Package 'agghoo'

Title: Aggregated Hold-Out Cross Validation
Description: The 'agghoo' procedure is an alternative to usual cross-validation. Instead of choosing the best model trained on V subsamples, it determines a winner model for each subsample, and then aggregates the V outputs. For the details, see "Aggregated hold-out" by Guillaume Maillard, Sylvain Arlot, Matthieu Lerasle (2021) <arXiv:1909.04890> published in Journal of Machine Learning Research 22(20):1--55.
Authors: Sylvain Arlot [ctb], Benjamin Auder [aut, cre, cph], Melina Gallopin [ctb], Matthieu Lerasle [ctb], Guillaume Maillard [ctb]
Maintainer: Benjamin Auder <[email protected]>
License: MIT + file LICENSE
Version: 0.1-0
Built: 2024-11-20 06:44:29 UTC
Source: CRAN

Help Index


agghoo

Description

Run the (core) agghoo procedure. Arguments specify the list of models, their parameters and the cross-validation settings, among others.

Usage

agghoo(data, target, task = NULL, gmodel = NULL, params = NULL, loss = NULL)

Arguments

data

Data frame or matrix containing the data in lines.

target

The target values to predict. Generally a vector, but possibly a matrix in the case of "soft classification".

task

"classification" or "regression". Default: regression if target is numerical, classification otherwise.

gmodel

A "generic model", which is a function returning a predict function (taking X as only argument) from the tuple (dataHO, targetHO, param), where 'HO' stands for 'Hold-Out', referring to cross-validation. Cross-validation is run on an array of 'param's. See params argument. Default: see R6::Model.

params

A list of parameters. Often, one list cell is just a numerical value, but in general it could be of any type. Default: see R6::Model.

loss

A function assessing the error of a prediction. Arguments are y1 and y2 (comparing a prediction to known values). loss(y1, y2) –> real number (error). Default: see R6::AgghooCV.

Value

An R6::AgghooCV object o. Then, call o$fit() and finally o$predict(newData)

References

Guillaume Maillard, Sylvain Arlot, Matthieu Lerasle. "Aggregated hold-out". Journal of Machine Learning Research 22(20):1–55, 2021.

See Also

Function compareTo

Examples

# Basic usage:

# Regression:
a_reg <- agghoo(iris[,-c(2,5)], iris[,2])
a_reg$fit()
pr <- a_reg$predict(iris[,-c(2,5)] + rnorm(450, sd=0.1))
# Classification
a_cla <- agghoo(iris[,-5], iris[,5])
a_cla$fit()
pc <- a_cla$predict(iris[,-5] + rnorm(600, sd=0.1))


# Advanced usage:
data(iris)
library(mlbench)
data(PimaIndiansDiabetes)

# Run only agghoo on iris dataset (split into train/test, etc).
# Default parameters: see ?agghoo and ?AgghooCV
compareTo(iris[,-5], iris[,5], agghoo_run)

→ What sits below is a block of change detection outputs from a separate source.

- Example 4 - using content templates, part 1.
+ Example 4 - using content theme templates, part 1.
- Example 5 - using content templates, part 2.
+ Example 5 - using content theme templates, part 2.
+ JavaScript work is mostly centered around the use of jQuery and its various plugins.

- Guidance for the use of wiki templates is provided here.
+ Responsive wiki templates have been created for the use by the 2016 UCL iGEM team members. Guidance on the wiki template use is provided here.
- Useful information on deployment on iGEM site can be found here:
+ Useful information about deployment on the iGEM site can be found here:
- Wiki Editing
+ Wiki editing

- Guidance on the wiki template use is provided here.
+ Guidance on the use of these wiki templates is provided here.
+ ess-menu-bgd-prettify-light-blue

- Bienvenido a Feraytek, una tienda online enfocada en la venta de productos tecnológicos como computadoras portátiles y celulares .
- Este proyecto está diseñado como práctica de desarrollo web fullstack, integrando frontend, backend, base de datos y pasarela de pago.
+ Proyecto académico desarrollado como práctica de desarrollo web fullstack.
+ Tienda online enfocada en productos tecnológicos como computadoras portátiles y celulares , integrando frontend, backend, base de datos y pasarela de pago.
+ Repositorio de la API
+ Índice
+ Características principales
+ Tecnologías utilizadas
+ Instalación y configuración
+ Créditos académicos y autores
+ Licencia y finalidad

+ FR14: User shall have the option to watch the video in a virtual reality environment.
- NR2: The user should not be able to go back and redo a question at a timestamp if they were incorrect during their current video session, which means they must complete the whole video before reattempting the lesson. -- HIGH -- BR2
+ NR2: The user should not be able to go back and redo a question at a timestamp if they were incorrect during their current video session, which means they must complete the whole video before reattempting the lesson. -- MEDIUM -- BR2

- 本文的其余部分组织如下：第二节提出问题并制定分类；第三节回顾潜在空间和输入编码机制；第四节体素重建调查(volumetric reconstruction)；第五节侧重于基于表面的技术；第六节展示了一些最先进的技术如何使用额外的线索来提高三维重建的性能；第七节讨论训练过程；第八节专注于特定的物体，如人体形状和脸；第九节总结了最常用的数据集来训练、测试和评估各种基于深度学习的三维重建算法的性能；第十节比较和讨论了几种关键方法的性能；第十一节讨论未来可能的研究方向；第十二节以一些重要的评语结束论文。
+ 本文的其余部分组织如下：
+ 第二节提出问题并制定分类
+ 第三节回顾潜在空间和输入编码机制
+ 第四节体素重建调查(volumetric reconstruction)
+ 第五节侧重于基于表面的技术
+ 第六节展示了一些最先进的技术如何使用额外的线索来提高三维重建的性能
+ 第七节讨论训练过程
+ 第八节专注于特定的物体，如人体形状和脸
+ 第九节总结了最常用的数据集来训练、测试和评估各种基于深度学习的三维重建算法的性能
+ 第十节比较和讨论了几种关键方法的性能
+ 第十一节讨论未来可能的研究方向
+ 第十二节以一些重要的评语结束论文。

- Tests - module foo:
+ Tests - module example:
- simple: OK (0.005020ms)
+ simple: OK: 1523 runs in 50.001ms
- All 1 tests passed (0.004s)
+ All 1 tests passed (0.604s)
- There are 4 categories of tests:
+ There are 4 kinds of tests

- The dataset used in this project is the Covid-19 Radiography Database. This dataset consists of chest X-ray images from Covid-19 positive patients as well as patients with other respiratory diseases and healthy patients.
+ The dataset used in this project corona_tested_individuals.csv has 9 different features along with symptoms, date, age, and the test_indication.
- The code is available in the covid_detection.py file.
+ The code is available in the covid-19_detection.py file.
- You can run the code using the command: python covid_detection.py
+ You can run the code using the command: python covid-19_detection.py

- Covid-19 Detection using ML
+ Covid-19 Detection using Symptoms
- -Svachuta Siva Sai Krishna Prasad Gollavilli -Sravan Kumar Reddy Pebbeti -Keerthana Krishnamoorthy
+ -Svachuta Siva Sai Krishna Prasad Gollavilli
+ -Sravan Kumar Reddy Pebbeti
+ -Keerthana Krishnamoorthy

# Run both agghoo and standard CV, specifiying some parameters.
compareTo(iris[,-5], iris[,5], list(agghoo_run, standardCV_run), gmodel="tree")
compareTo(iris[,-5], iris[,5], list(agghoo_run, standardCV_run),
          gmodel="knn", params=c(3, 7, 13, 17, 23, 31),
          CV = list(type="vfold", V=5, shuffle=TRUE))

# Run both agghoo and standard CV, averaging errors over N=10 runs
# (possible for a single method but wouldn't make much sense...).
nc <- 1 #for CRAN
compareMulti(PimaIndiansDiabetes[,-9], PimaIndiansDiabetes[,9],
             list(agghoo_run, standardCV_run), N=10, gmodel="tree", nc=nc)

# Compare several values of V
compareRange(PimaIndiansDiabetes[,-9], PimaIndiansDiabetes[,9],
             list(agghoo_run, standardCV_run), N=10, V_range=c(10, 20, 30), nc=nc)

# For example to use average of squared differences.
# Default is "mean(abs(y1 - y2))".
loss2 <- function(y1, y2) mean((y1 - y2)^2)

# In regression on artificial datasets (TODO: real data?)
data <- mlbench.twonorm(300, 3)$x
target <- rowSums(data)
compareMulti(data, target, list(agghoo_run, standardCV_run), nc=nc,
             N=10, gmodel="ppr", params=c(1, 3, 5, 7, 9), loss=loss2,
             CV = list(type="MC", V=12, test_size=0.3))

compareMulti(data, target, list(agghoo_run, standardCV_run), nc=nc,
             N=10, floss=loss2, CV = list(type="vfold", V=10, shuffle=FALSE))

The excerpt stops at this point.